= Exercise directions =
Without the pictures, give the listing below again exactly.

= Information given =
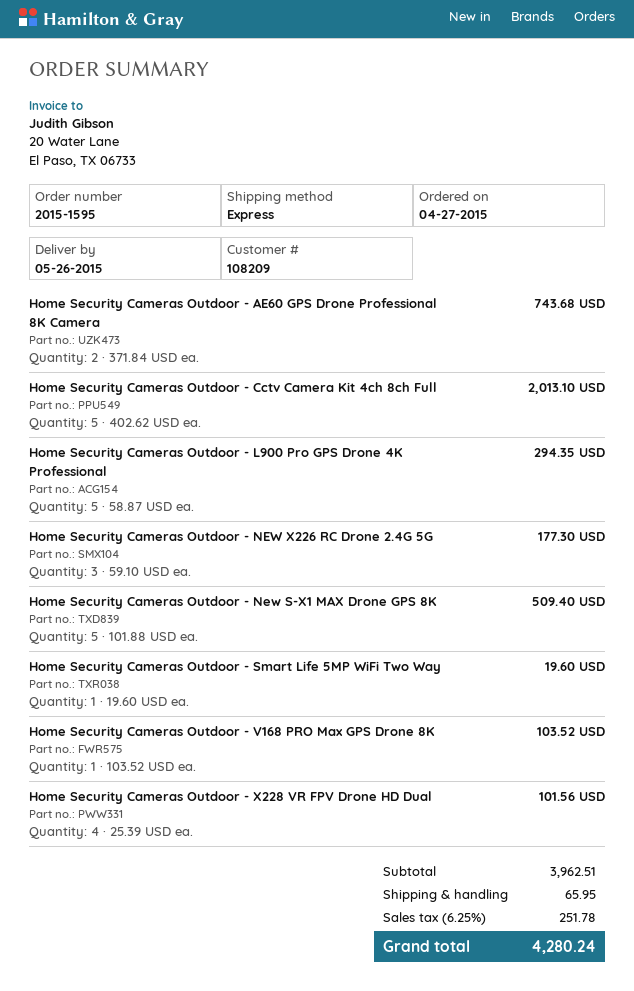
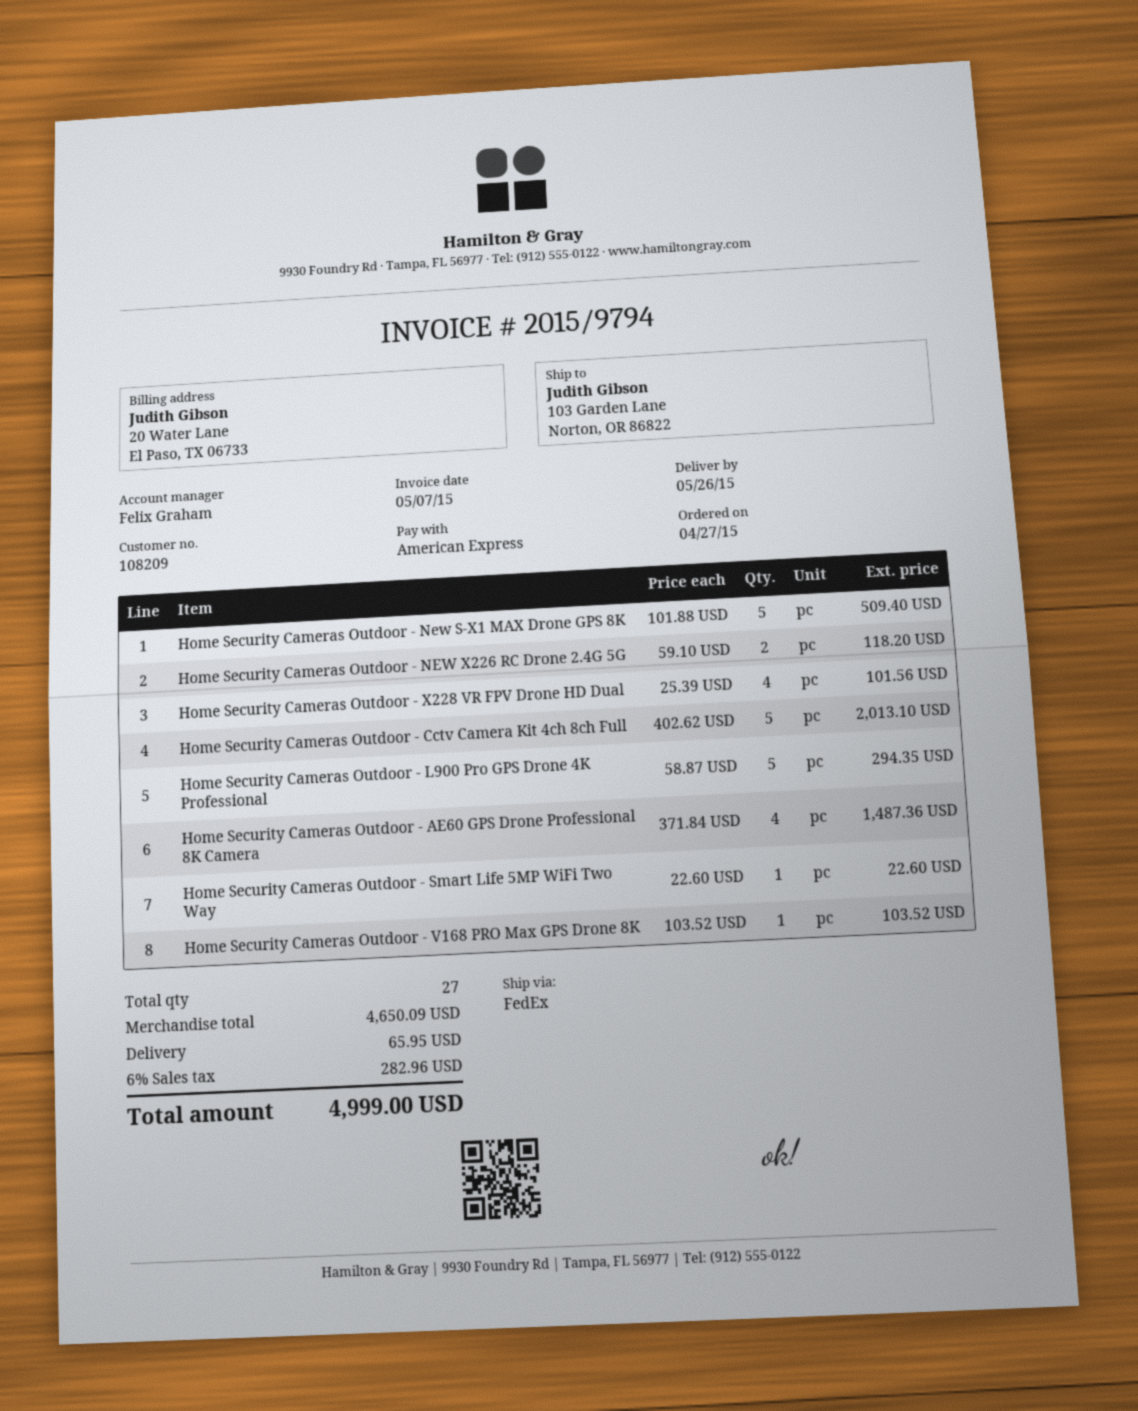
shipping method: express -> FedEx
Home Security Cameras Outdoor - AE60 GPS Drone Professional 8K Camera: 2 x 371.84 = 743.68 -> 4 x 371.84 = 1487.36
Home Security Cameras Outdoor - NEW X226 RC Drone 2.4G 5G: 3 x 59.10 = 177.30 -> 2 x 59.10 = 118.20
Home Security Cameras Outdoor - Smart Life 5MP WiFi Two Way: 1 x 19.60 = 19.60 -> 1 x 22.60 = 22.60
subtotal: 3962.51 -> 4650.09
tax: 6.25% = 251.78 -> 6% = 282.96
total: 4280.24 -> 4999.00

= The answer =
shipping method: express -> FedEx
Home Security Cameras Outdoor - AE60 GPS Drone Professional 8K Camera: 2 x 371.84 = 743.68 -> 4 x 371.84 = 1487.36
Home Security Cameras Outdoor - NEW X226 RC Drone 2.4G 5G: 3 x 59.10 = 177.30 -> 2 x 59.10 = 118.20
Home Security Cameras Outdoor - Smart Life 5MP WiFi Two Way: 1 x 19.60 = 19.60 -> 1 x 22.60 = 22.60
subtotal: 3962.51 -> 4650.09
tax: 6.25% = 251.78 -> 6% = 282.96
total: 4280.24 -> 4999.00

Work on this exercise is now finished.